Si la tendencia continúa, el mercado podría cerrar el año con más de 600.000 unidades patentadas, posicionando a Argentina como uno de los principales mercados de motos en América Latina.
Evolución del mercado y comparación reciente
Mientras el mercado automotor cayó cerca de un 15% interanual, el crecimiento de las motos muestra una dinámica completamente distinta. En 2024 se registraron poco más de 400.000 unidades en todo el año. Para 2026, las proyecciones superan ampliamente las 600.000, lo que implica un salto cercano al 50% en apenas dos años.
También cambió el perfil del comprador. Según concesionarios, el 35% de quienes compran motos hoy son mujeres, y más del 60% tiene entre 18 y 35 años. Además, el uso se diversificó: ya no es solo transporte personal, sino también herramienta de trabajo en mensajería, logística y comercio electrónico.
En términos geográficos, Buenos Aires concentra el 38% de los patentamientos, seguida por Córdoba (17%), Tucumán (10%) y Mendoza (8%). Incluso en regiones más pequeñas, las motos ganan protagonismo al facilitar la conexión entre localidades y el acceso a servicios básicos.
Impacto en la movilidad y la economía
El crecimiento del uso de motos tiene efectos concretos en la vida urbana. Por un lado, reduce la presión sobre el transporte público y mejora la movilidad en zonas congestionadas. Por otro, plantea nuevos desafíos en seguridad vial.
Datos del Observatorio Vial Nacional indican que el 29% de los accidentes urbanos involucra motocicletas. Esto llevó a reforzar campañas de concientización y programas de entrega de cascos homologados. Al mismo tiempo, algunos municipios evalúan incentivos para promover motos eléctricas, en línea con objetivos de movilidad sustentable.
Desde lo económico, el impacto también es significativo. El sector genera empleo en concesionarias, talleres y fábricas de componentes. La industria motovehicular local, con más de 60 empresas registradas, aumentó su producción un 25% en el primer trimestre de 2026. Este crecimiento ayuda a sostener la actividad en un contexto económico complejo.
Perspectivas hacia el cierre de 2026
La tendencia positiva podría mantenerse en los próximos meses, especialmente si continúan las líneas de crédito y los incentivos a la producción nacional. Analistas estiman que el mercado podría superar las 630.000 unidades al cierre del año, uno de los mejores registros de la última década.

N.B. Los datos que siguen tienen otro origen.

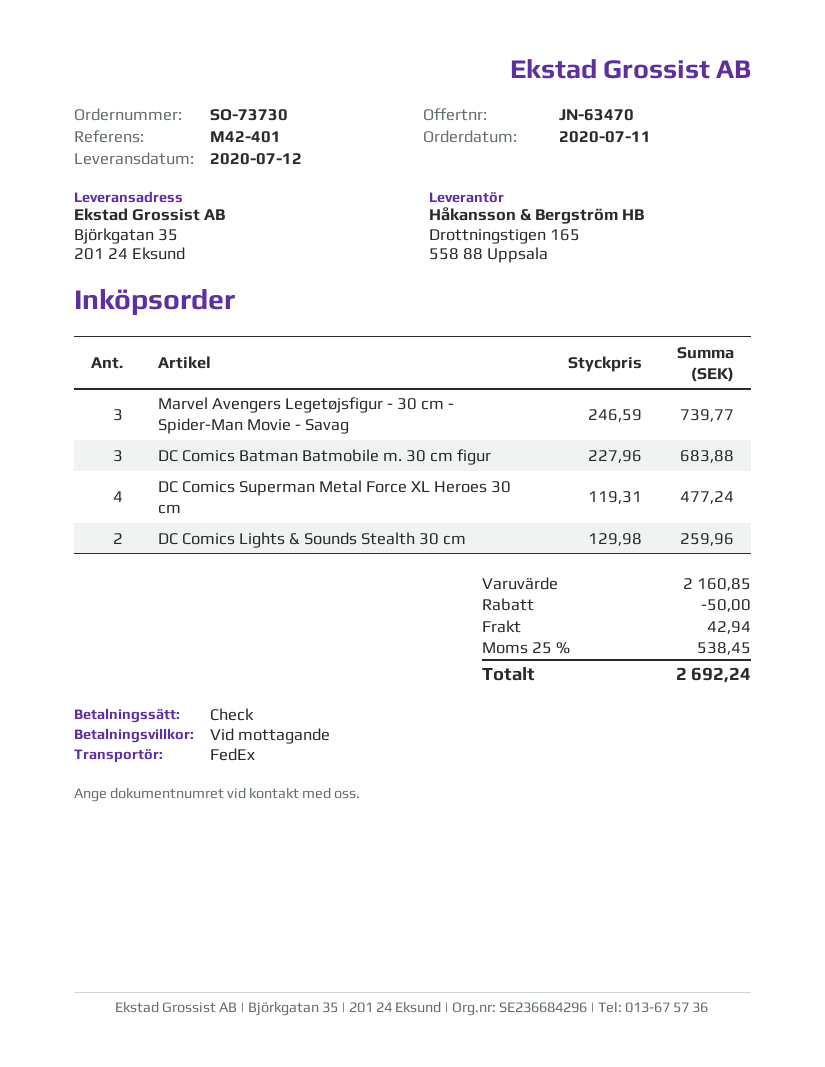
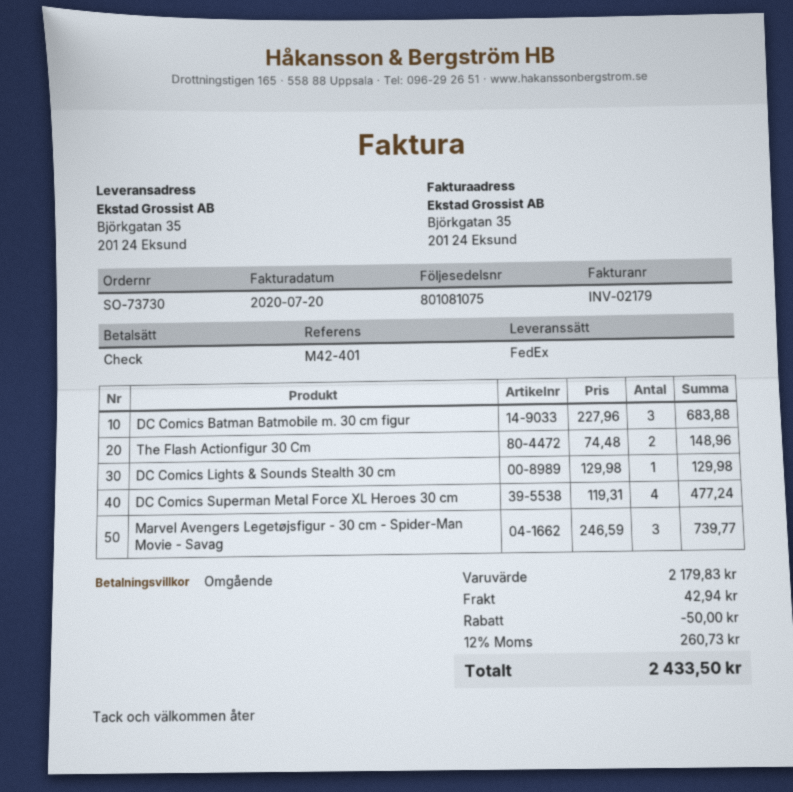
DC Comics Lights & Sounds Stealth 30 cm: 2 x 129.98 = 259.96 -> 1 x 129.98 = 129.98
The Flash Actionfigur 30 Cm: none -> 2 x 74.48 = 148.96
subtotal: 2160.85 -> 2179.83
tax: 25% = 538.45 -> 12% = 260.73
total: 2692.24 -> 2433.50

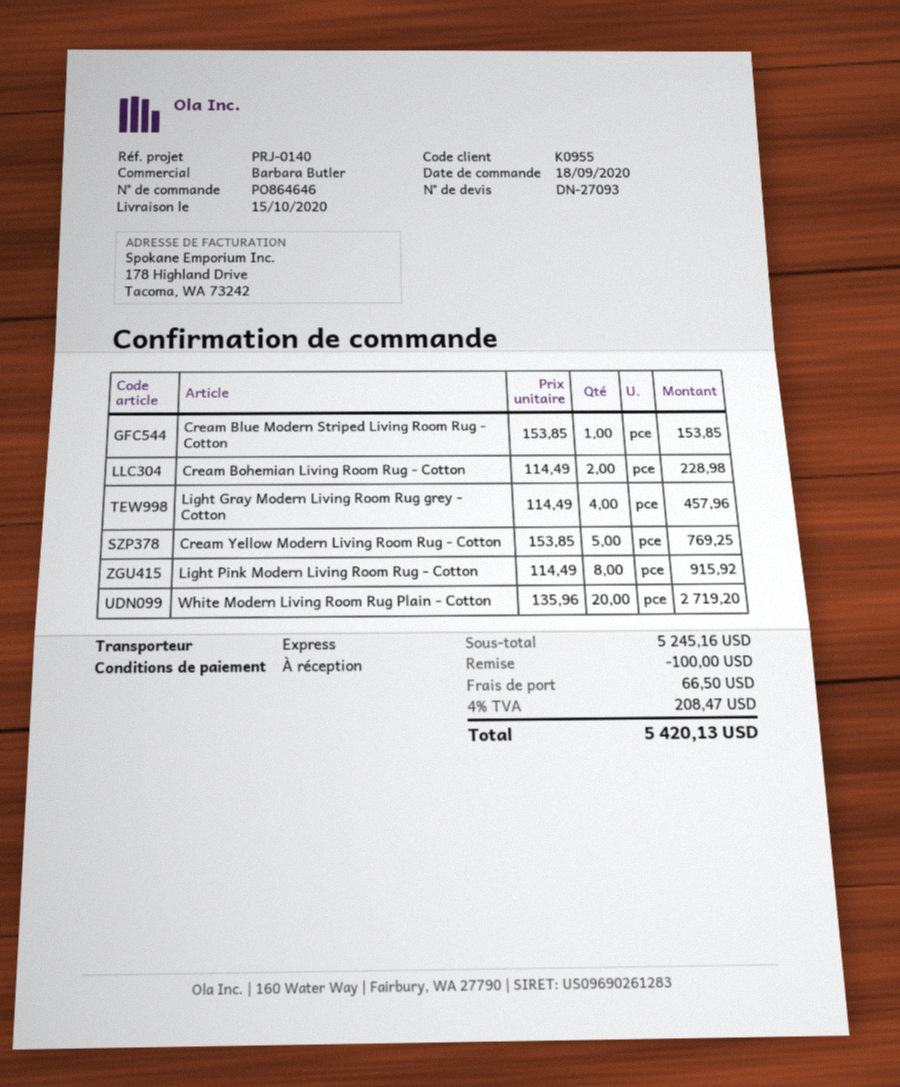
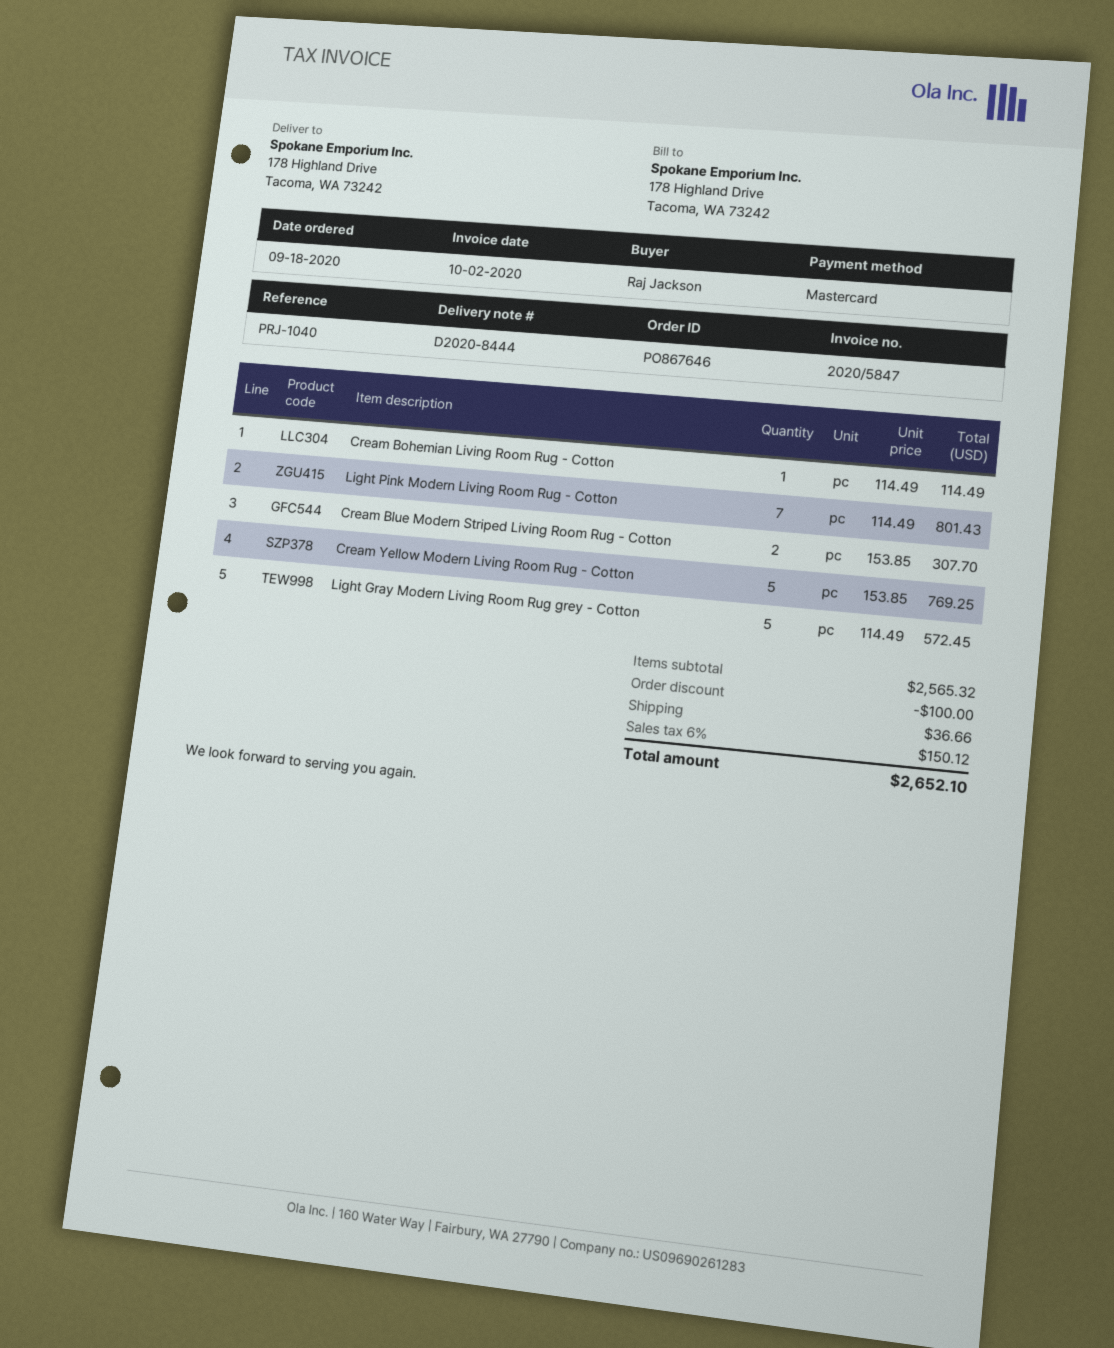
order number: PO864646 -> PO867646
reference: PRJ-0140 -> PRJ-1040
Cream Blue Modern Striped Living Room Rug - Cotton: 1 x 153.85 = 153.85 -> 2 x 153.85 = 307.70
Cream Bohemian Living Room Rug - Cotton: 2 x 114.49 = 228.98 -> 1 x 114.49 = 114.49
Light Gray Modern Living Room Rug grey - Cotton: 4 x 114.49 = 457.96 -> 5 x 114.49 = 572.45
Light Pink Modern Living Room Rug - Cotton: 8 x 114.49 = 915.92 -> 7 x 114.49 = 801.43
White Modern Living Room Rug Plain - Cotton: 20 x 135.96 = 2719.20 -> none
subtotal: 5245.16 -> 2565.32
shipping: 66.50 -> 36.66
tax: 4% = 208.47 -> 6% = 150.12
total: 5420.13 -> 2652.10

En paralelo, los fabricantes avanzan en el desarrollo de motos eléctricas e híbridas, orientadas a reducir consumo y emisiones. Aunque hoy representan menos del 3% del total, se espera que su participación crezca a medida que bajen los costos de las baterías y aumenten los incentivos.
En este contexto, el auge de las motos económicas deja de ser solo un dato de consumo para convertirse en una señal de cambio estructural en la movilidad argentina. La combinación de precio accesible, practicidad y adaptación tecnológica explica su expansión.
Tecnología y nuevos hábitos de compra
La digitalización también juega un papel clave. Cada vez más usuarios investigan y compran motos a través de plataformas online, con un crecimiento del 45% interanual. Estas herramientas permiten comparar modelos, calcular financiación y coordinar pruebas de manejo sin salir de casa.
Las redes sociales, especialmente Instagram y TikTok, funcionan como espacios de recomendación y análisis. Los propios usuarios generan reseñas y comparativas que influyen en la decisión de compra.
Así, el crecimiento del mercado no depende solo del contexto económico. También responde a una nueva cultura digital que redefine cómo las personas eligen, compran y usan sus vehículos en Argentina.